A new survey examining application programming interface (API) security practices shows that few enterprises have taken steps to ensure sensitive data is being securely handled in the apps that access APIs.
Akana, formerly SOA Software, on Wednesday released the findings of its survey of more than 250 security practitioners, including CSOs, CISOs and security architects, with more than half being from large global organizations. It was conducted in light of API becoming a dominant channel of exchanging data between both external and internal audiences and services.
Sachin Agarwal, vice president at Akana, tells Channel Partners that, with mobile usage increasing, APIs are becoming the de facto standard for digital enterprises to exchange and share data with mobile, the Internet of Things or cloud apps.

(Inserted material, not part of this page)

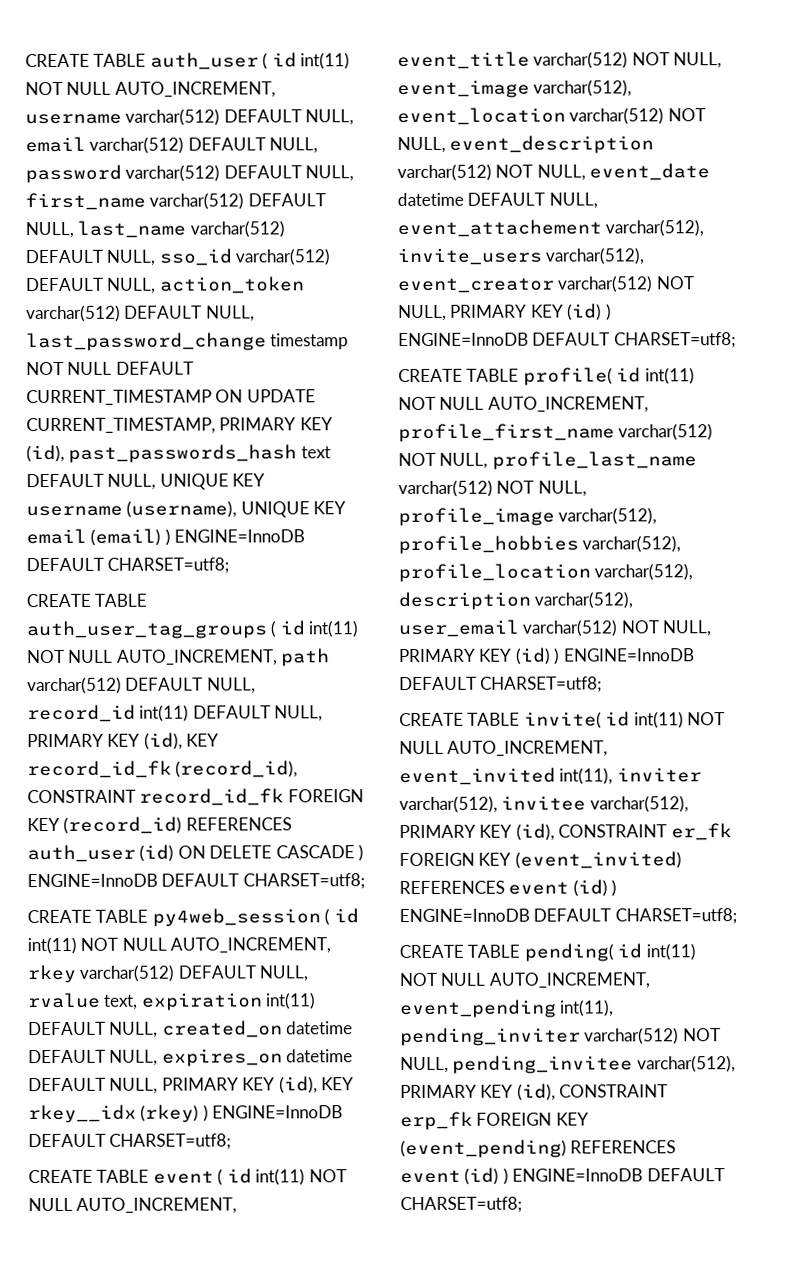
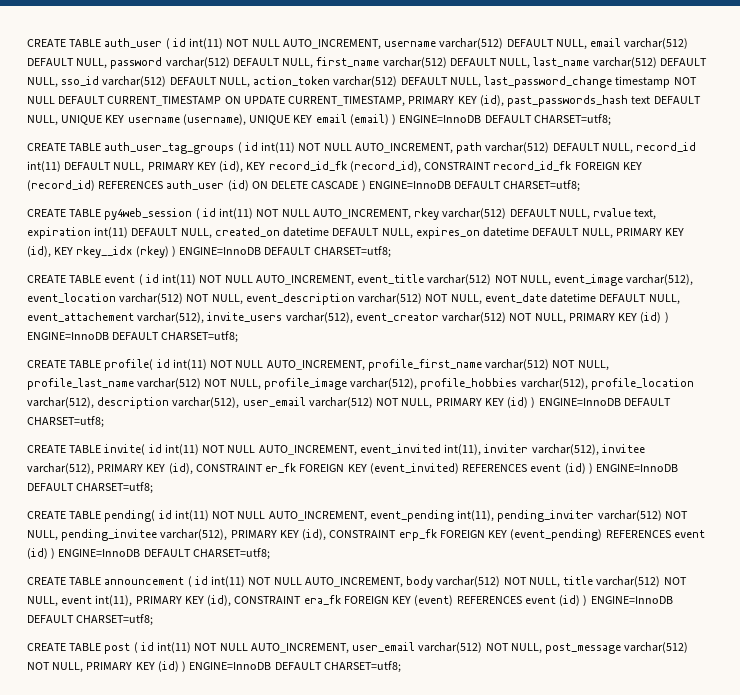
+ CREATE TABLE announcement ( id int(11) NOT NULL AUTO_INCREMENT, body varchar(512) NOT NULL, title varchar(512) NOT NULL, event int(11), PRIMARY KEY (id), CONSTRAINT era_fk FOREIGN KEY (event) REFERENCES event (id) ) ENGINE=InnoDB DEFAULT CHARSET=utf8;
+ CREATE TABLE post ( id int(11) NOT NULL AUTO_INCREMENT, user_email varchar(512) NOT NULL, post_message varchar(512) NOT NULL, PRIMARY KEY (id) ) ENGINE=InnoDB DEFAULT CHARSET=utf8;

“However, as API usage is increasing, so are the threats that are specific and unique to the API channel,” he said. “The survey points to CIOs becoming increasingly concerned about API security. Also, there seem to be serious gaps in how the data being accessed by the apps themselves is secured once it is accessed through the APIs.”
JSON Scheme, DDoS, message-level security and encryption were among the top API security threats revealed by the survey.
Nearly two-thirds (65 percent) of respondents said they do not have processes in place to ensure that data accessed by apps consuming APIs is managed securely. Also, nearly three in five (60 percent) of respondents said they were not securing API consumers.
“The most surprising learning was that …
… one of the most common forms of preventing API threats, rate limiting, is often (more than 50 percent) ignored by enterprises,” Agarwal said. “Some of the most notable API hacks, like the SnapChat hack in December 2013 where 300 million customer accounts were compromised, could have been prevented by implementing rate limiting.”
API security is as much an issue for the business as it is for IT, with three in four (75 percent) of respondents saying API security was a CIO-level concern and 65 percent saying it is an issue for business managers.
The survey results do suggest opportunities for the channel, Agarwal said.
“Just as the rise of Internet and Web led to the rise of adoption of Web application firewalls and intrusion-detection firewalls, similarly we see an opportunity for API gateways to act as security gateways to secure enterprises from threats to their APIs,” he said.
The survey suggests an “emerging digital divide” as high-performing companies embrace core digital capabilities and APIs to move ahead, said Roberto Medrano, executive vice president at Akana. Enterprises need to recognize and take steps to mitigate the additional threat vectors to which they may be exposing their data and organization, he said.
“The maturity level around API security is still not there, but we see an improving trend, with API security now becoming critical for (corporate-level) officers,” Agarwal added.